→ The problem:
Below is a listing; print exactly its lines from the one containing "background: #bef264 ->" down to the one containing "text: else ->", both inclusive, with every picture left out.

BEGIN Material for the task

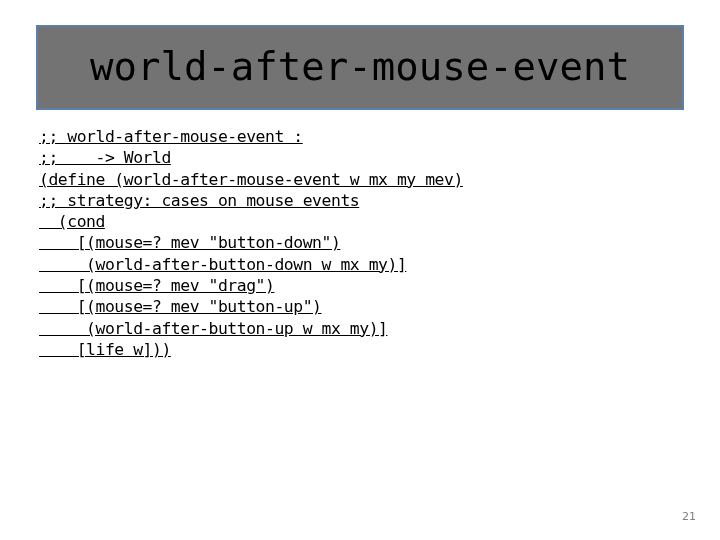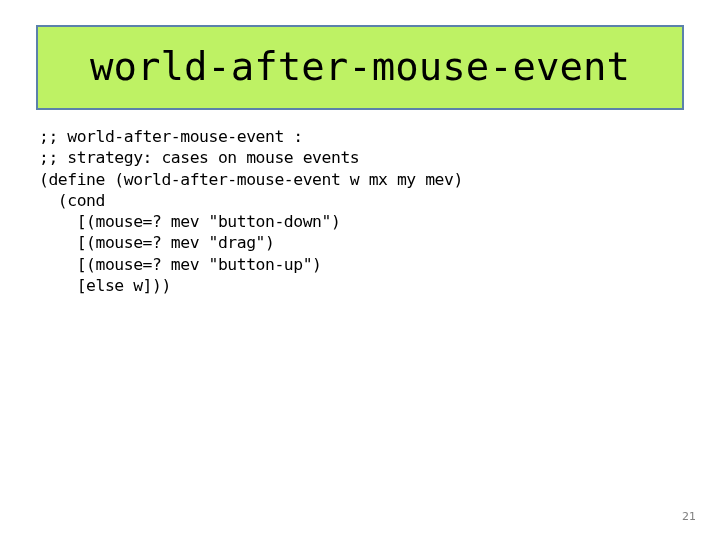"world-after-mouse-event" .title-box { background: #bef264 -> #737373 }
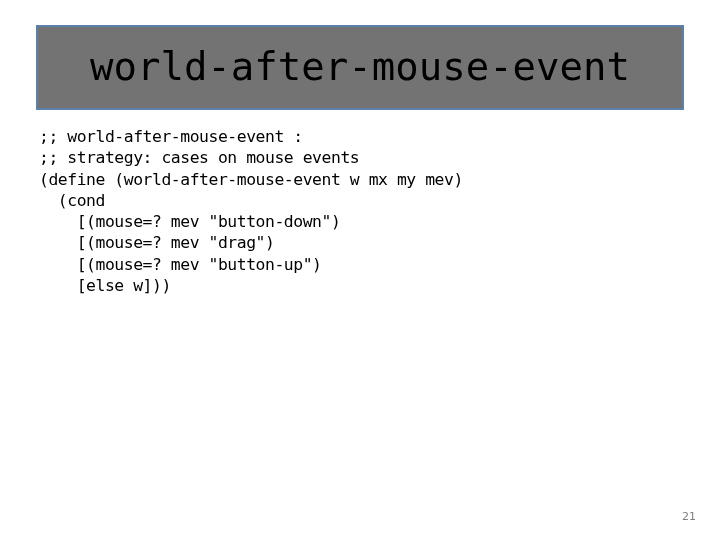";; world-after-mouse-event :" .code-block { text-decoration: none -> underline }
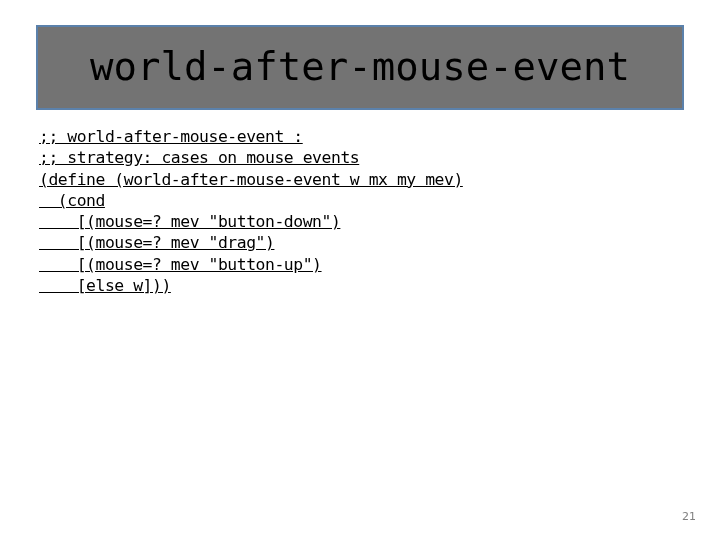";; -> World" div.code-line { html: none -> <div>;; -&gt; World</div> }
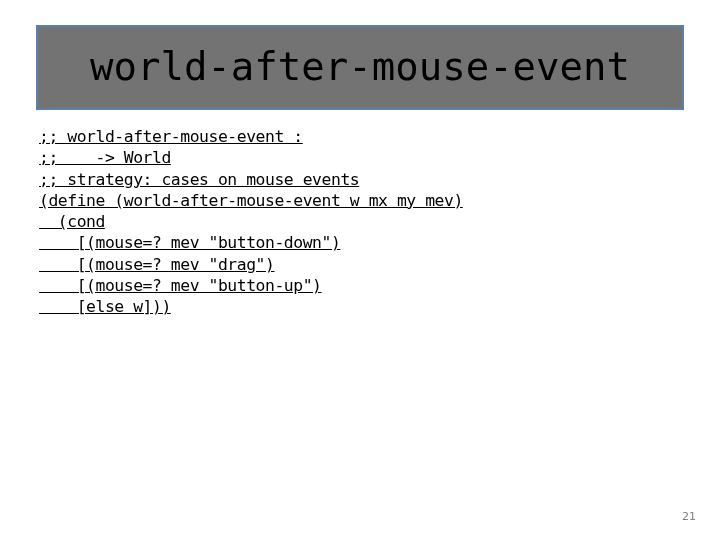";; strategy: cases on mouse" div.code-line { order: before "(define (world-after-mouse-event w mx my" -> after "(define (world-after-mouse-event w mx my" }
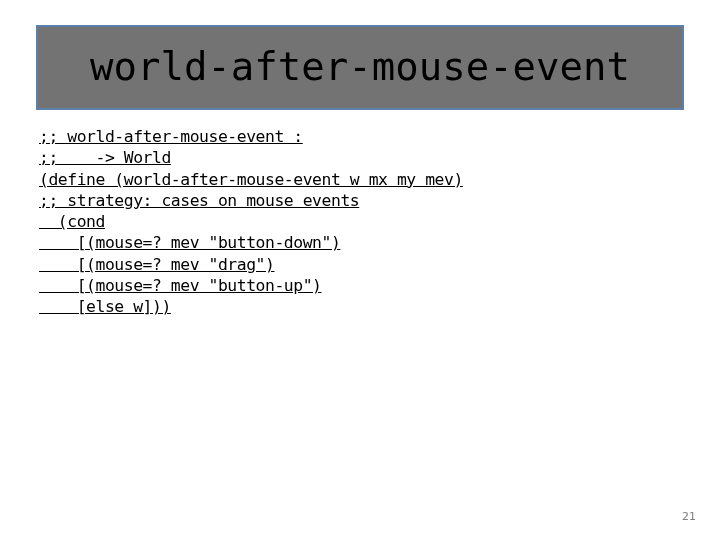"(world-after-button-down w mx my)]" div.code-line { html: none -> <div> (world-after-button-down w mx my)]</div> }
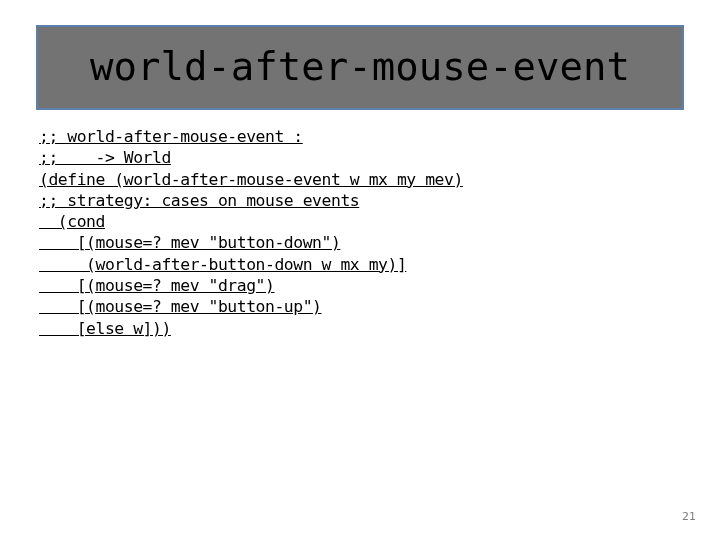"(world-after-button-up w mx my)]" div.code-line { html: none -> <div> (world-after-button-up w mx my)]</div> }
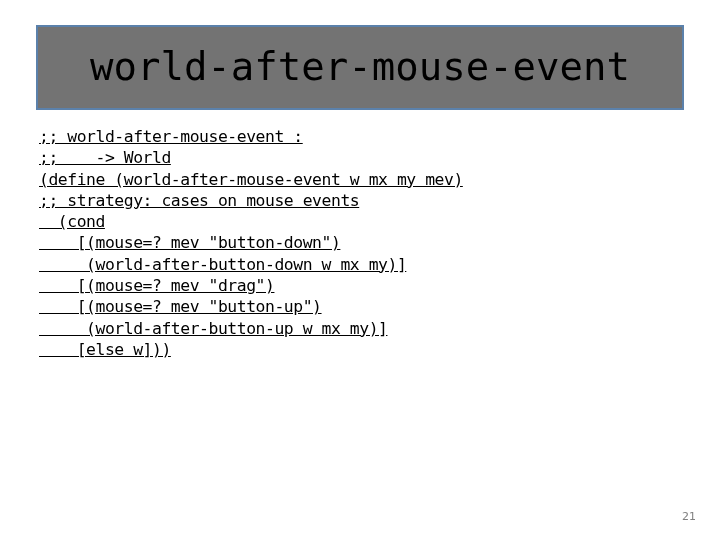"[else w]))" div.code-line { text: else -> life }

END Material for the task
BEGIN Material for the task

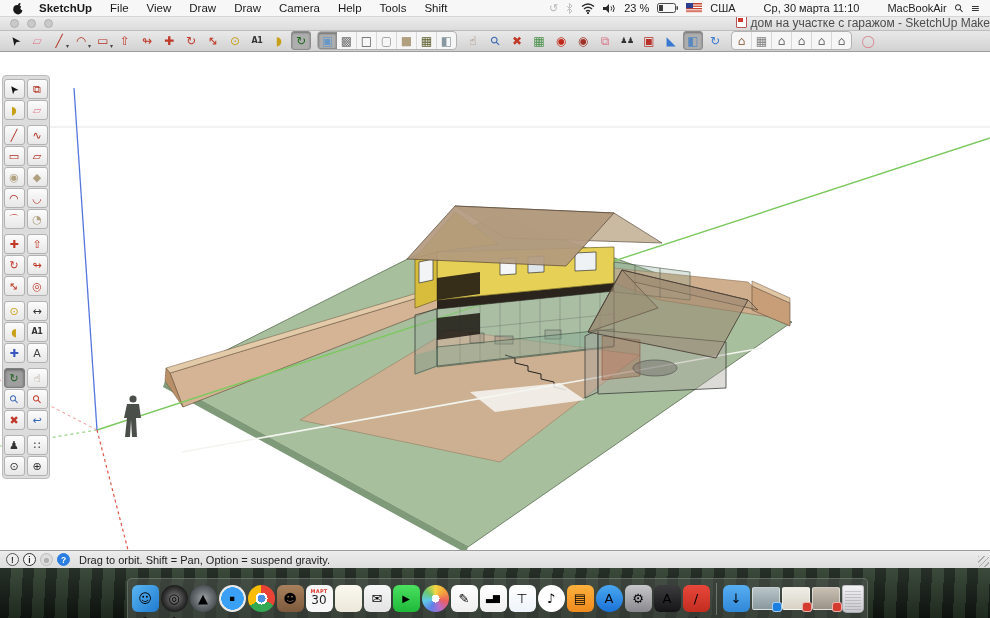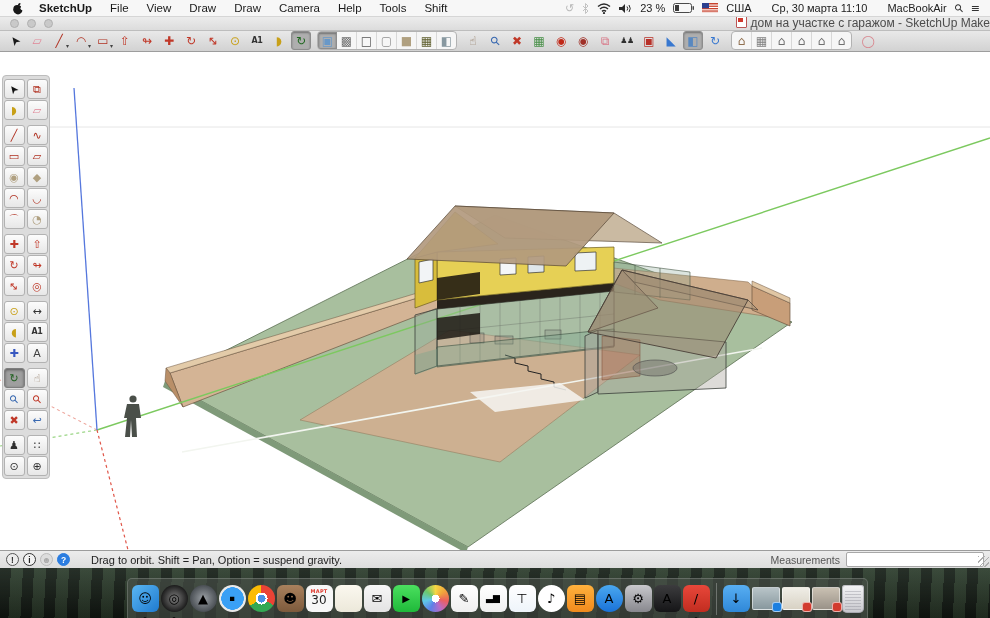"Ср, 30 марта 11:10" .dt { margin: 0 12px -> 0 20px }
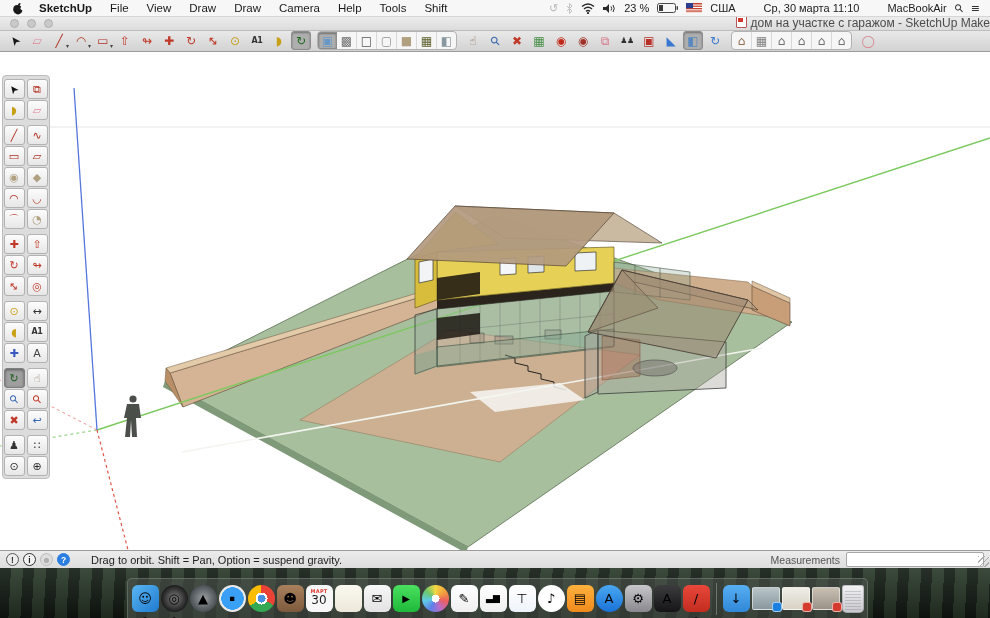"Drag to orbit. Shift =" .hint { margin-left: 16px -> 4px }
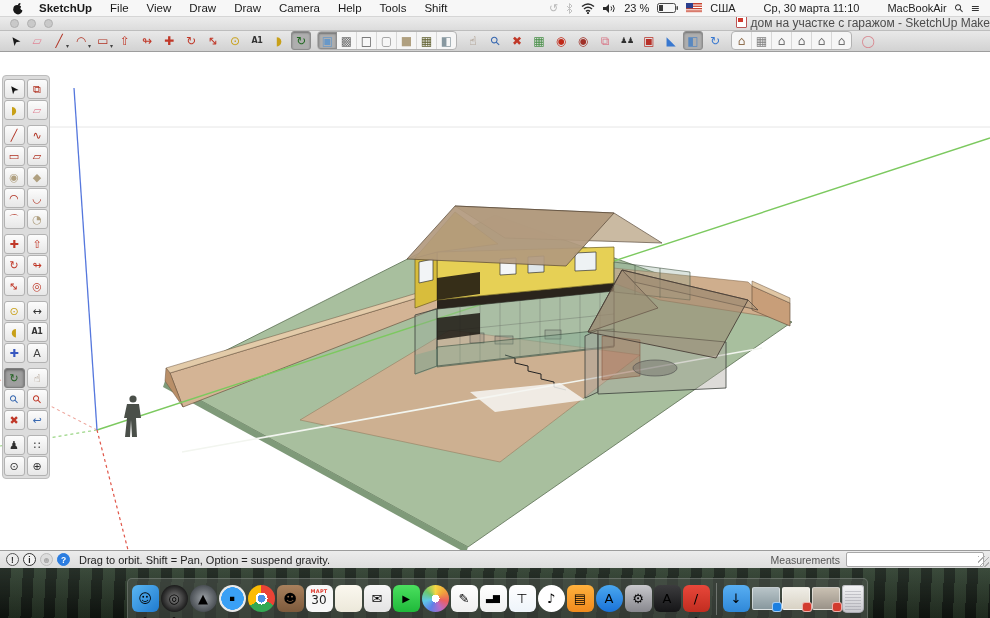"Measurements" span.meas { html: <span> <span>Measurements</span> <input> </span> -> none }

END Material for the task
BEGIN Material for the task

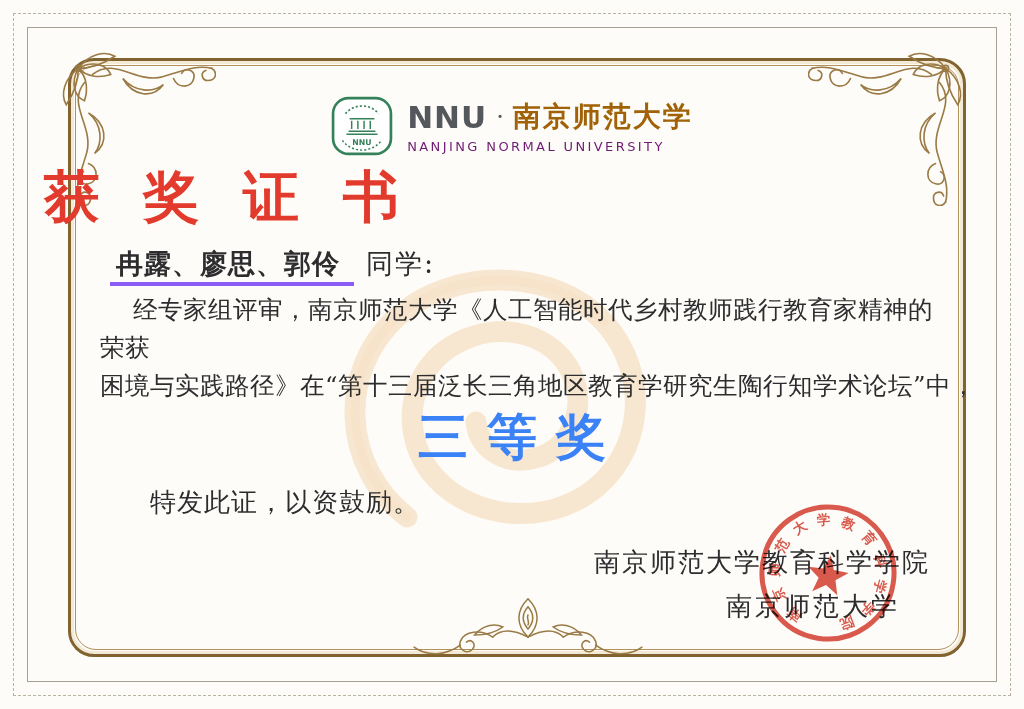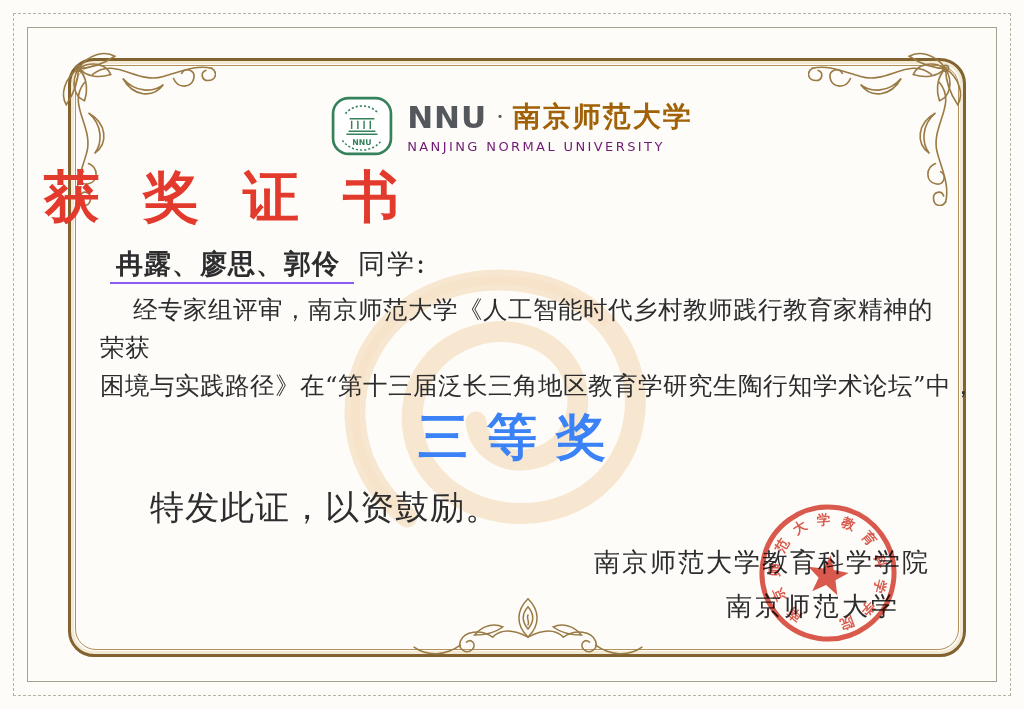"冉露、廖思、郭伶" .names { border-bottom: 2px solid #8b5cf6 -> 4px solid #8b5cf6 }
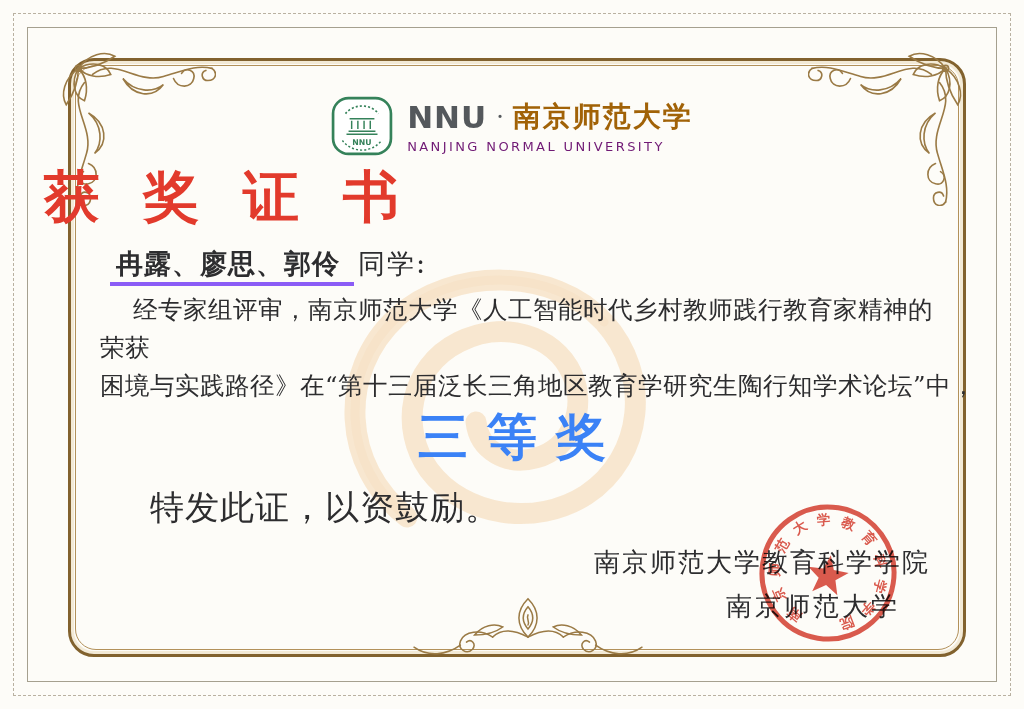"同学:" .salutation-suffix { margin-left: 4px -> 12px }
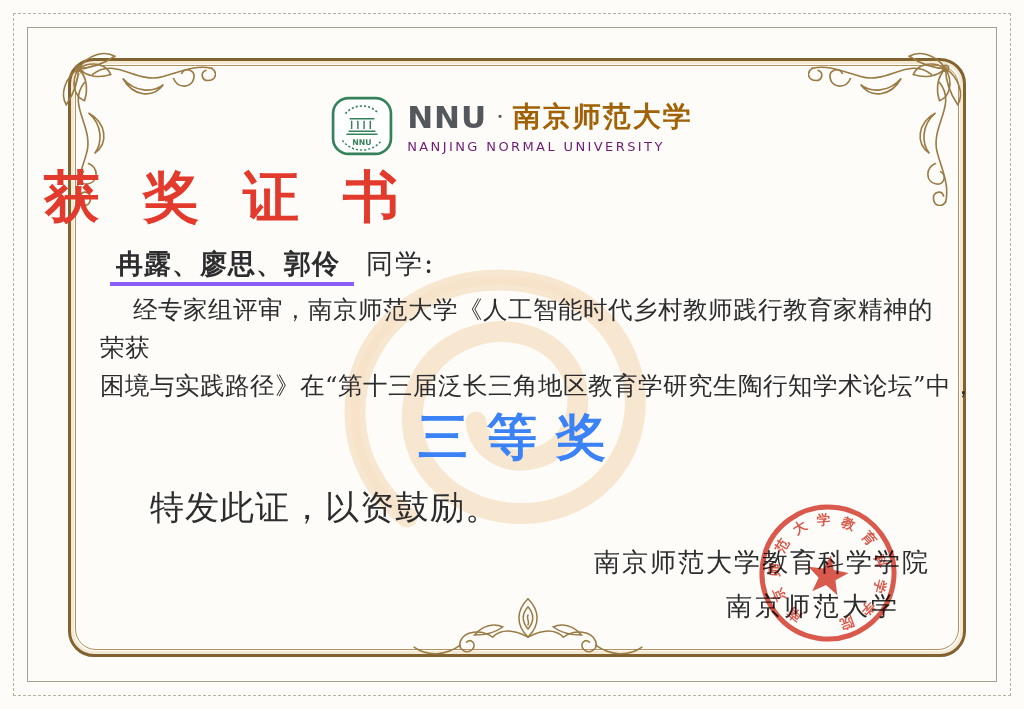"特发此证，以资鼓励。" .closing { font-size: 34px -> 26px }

END Material for the task

→ Answer to the problem:
"world-after-mouse-event" .title-box { background: #bef264 -> #737373 }
";; world-after-mouse-event :" .code-block { text-decoration: none -> underline }
";; -> World" div.code-line { html: none -> <div>;; -&gt; World</div> }
";; strategy: cases on mouse" div.code-line { order: before "(define (world-after-mouse-event w mx my" -> after "(define (world-after-mouse-event w mx my" }
"(world-after-button-down w mx my)]" div.code-line { html: none -> <div> (world-after-button-down w mx my)]</div> }
"(world-after-button-up w mx my)]" div.code-line { html: none -> <div> (world-after-button-up w mx my)]</div> }
"[else w]))" div.code-line { text: else -> life }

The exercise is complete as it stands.